New subject: presentation *is* structure (it's right in front of your eyes)

23 Oct 2004

      thank you jon, for weighing in...

***

jon said:
...
Those who understand and speak of XML, they know that 
  XML is not in and of itself a specific markup vocabulary,
those who _know_ x.m.l. do know that, right.

but some of the people who _speak_ of x.m.l.
do _not_ seem to know it, and they gloss over
all the difficulties without much comprehension.

they think as long as something is "in x.m.l.",
it's gonna have all these magical properties,
when the truth of the matter is that you must
put a lot of sweat into it to get most of them,
sometimes more sweat than they're even worth.
...
there are many extraordinarily successful applications of XML.
  One of the most recent applications of XML which a lot of people 
  recognize and use is RSS, used for blog feeds and the like.
on that you are correct.  any time that you want to exchange data
between incongruent applications, x.m.l. _can_ be a good solution.

(it's not _necessarily_ good, a lot of complications can occur that
mess things up regardless, but the _potential_ is certainly there.)

but even on this "successful" use in the case of r.s.s. and blog feeds,
there is -- as i am sure you know -- a great deal of "controversy"
concerning whether r.s.s. is the best way of doing it, or "atom" is...

and there are additional controversies about _which_ r.s.s. version
is the _best_ one.

and even when all those things get sorted out, what bloggers might
find is they have simply reinvented the wheel previously known as
an announcement listserve, where a missive is sent out to a group
of subscribers and simultaneously added to a cumulative website,
in which case a whole lot of work was done for no real good reason.
but hey, as long as everyone had fun along the way, i guess that's ok.
...
ZML is an example of a "regularized plain text" system 
  to represent certain important textual document structures 
  in a way which is fully machine-readable.

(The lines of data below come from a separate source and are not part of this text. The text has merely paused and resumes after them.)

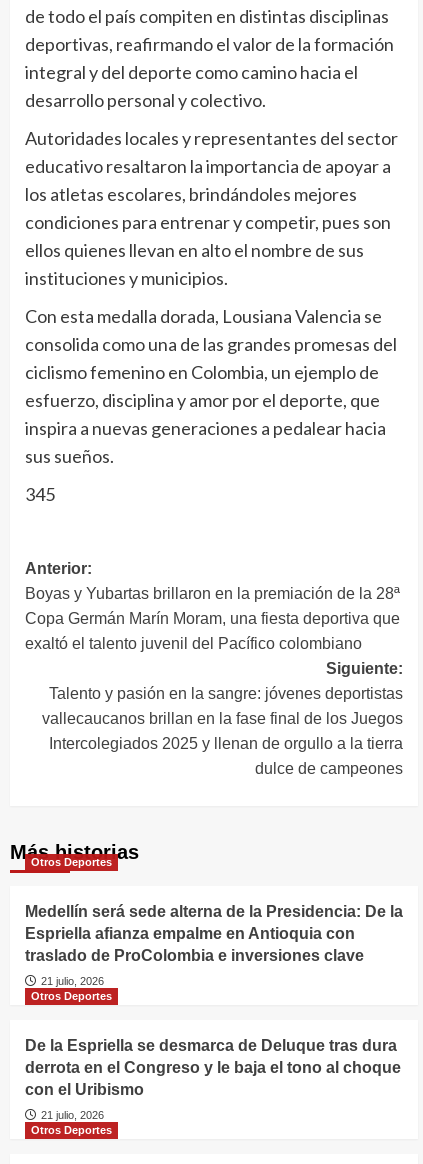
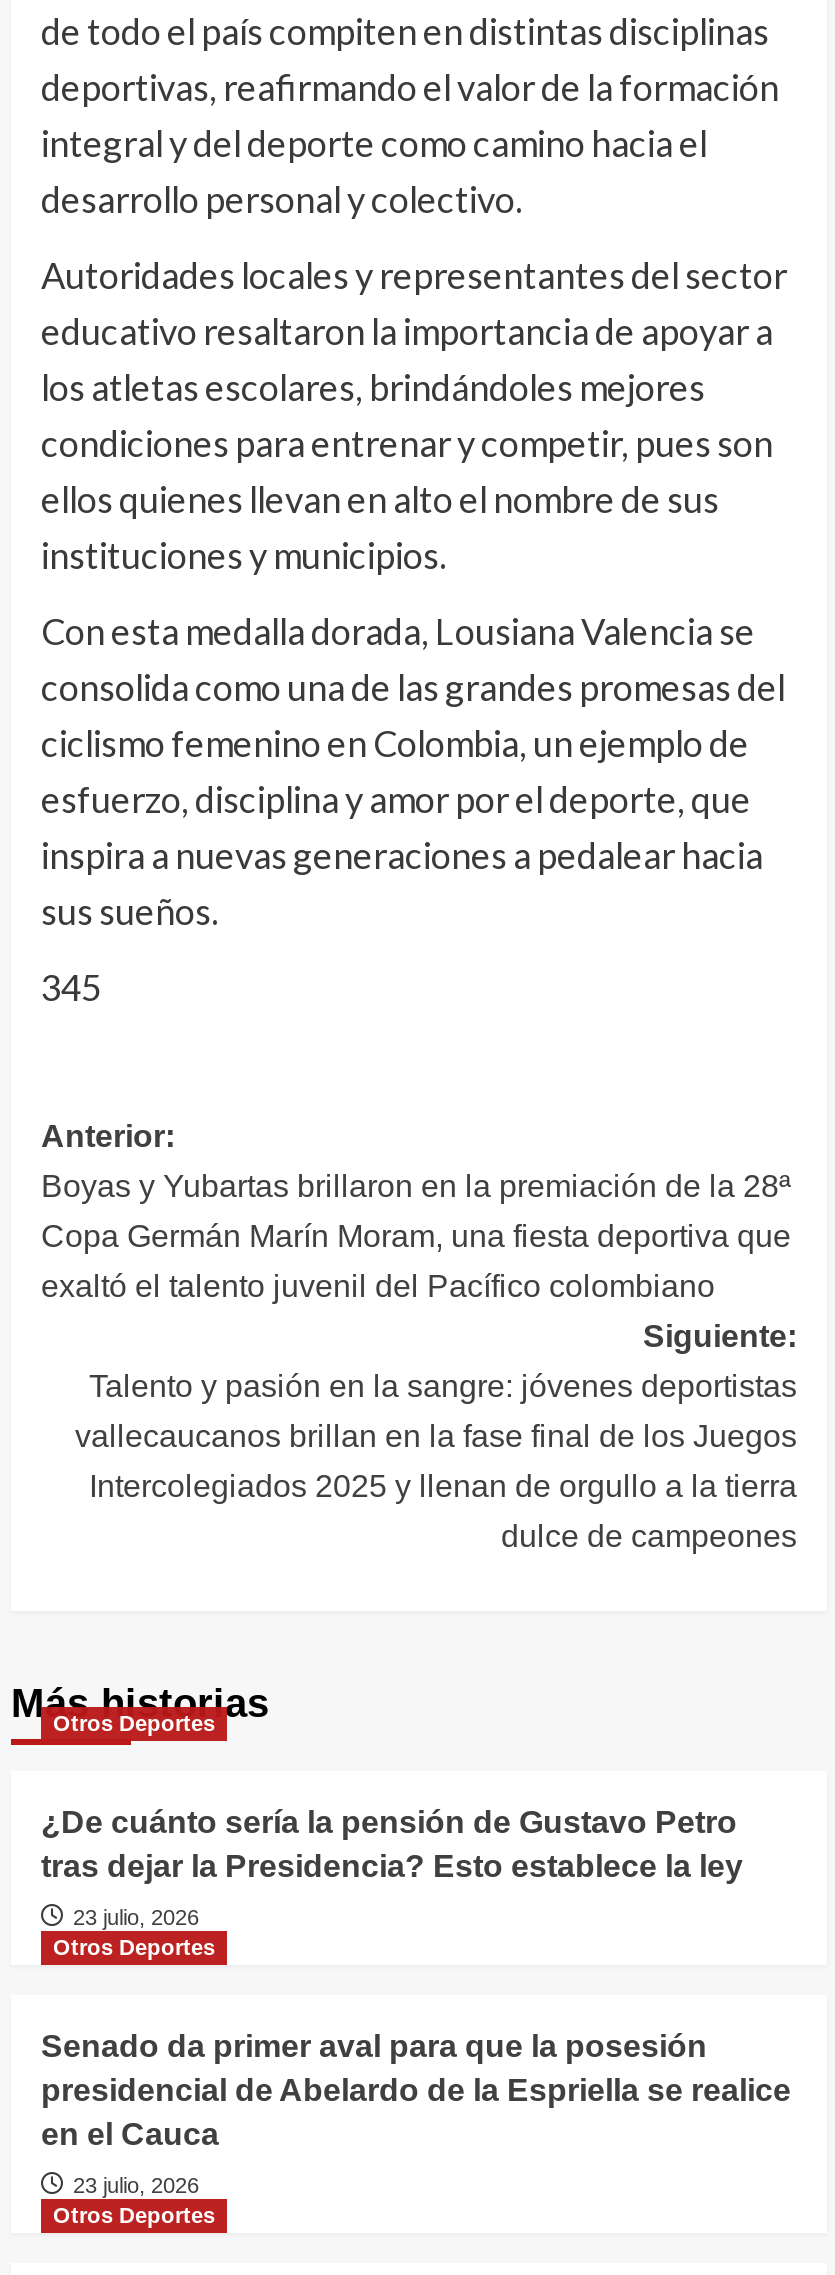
- Medellín será sede alterna de la Presidencia: De la
- Espriella afianza empalme en Antioquia con
- traslado de ProColombia e inversiones clave
+ ¿De cuánto sería la pensión de Gustavo Petro
+ tras dejar la Presidencia? Esto establece la ley

- 21 julio, 2026
+ 23 julio, 2026

- De la Espriella se desmarca de Deluque tras dura
- derrota en el Congreso y le baja el tono al choque
- con el Uribismo
+ Senado da primer aval para que la posesión
+ presidencial de Abelardo de la Espriella se realice
+ en el Cauca

- 21 julio, 2026
+ 23 julio, 2026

I could easily create 
  an XML-based markup vocabulary clone of the ZML system 
  to represent the same identical structures.
you say that often.  but you've never really told us what the point is.

even if it's possible to represent a simple system in a complex one,
nothing is gained.  you've only lost the benefit you had of simplicity.

and indeed, that's my essence:  use the most simple system possible.
...
Definitely. But what we require is to be able to machine-read and
  machine-process the structure and semantics of a textual document.
right, and my "machine" (i.e., app) can read and process the structure.

(and we really need to handle "structure" and "semantics" separately,
because semantics is a _lot_ more complex, and much too thorny to
just toss off so casually.  but i'll have more to say on that later...)
...
Even if humans can figure this out by a simple visual glance of 
  the content in a high-typographic-quality presentation, does 
  not automatically mean it is easy for machines to do likewise.
let's put aside the question of how "easy" it is for a machine to do it.
what i have said here, and will say elsewhere, is my routines _can_.
and when i release the proof, other people will know that it's possible,
and they'll then be able to write their own routines that can do it too.
then everyone will wonder why they thought it was so difficult before.
...
It is also not easy to codify because visual presentation is "fuzzy" 
  (pun not intended), sometimes relying on surrounding context 
  to precisely define the document structure.
well, you can go on and on about all the reasons why it is difficult.
but once people are doing it, routinely, those "reasons" won't matter.
...
We have to remember that there are a lot of variances in conventions
  (both historically and geographically) used for typographic layouts 
  to visually represent structure and semantics.
so someone will modify their routines to work with those conventions.
...
Not only that, in some cases they don't even follow conventions, 
  especially when there are oddities in the content where 
  no convention has been firmly established.
"oddities" are only "oddities" until someone figures out their pattern.
because if there is no pattern, then nobody understood the structure
in the first place, so there's no way to mark it up using _any_ system.
...
And as previously noted, sometimes the context must be
  factored in to fully ascertain structure and semantics.
ok, _now_ you're finally getting into the "semantic" part.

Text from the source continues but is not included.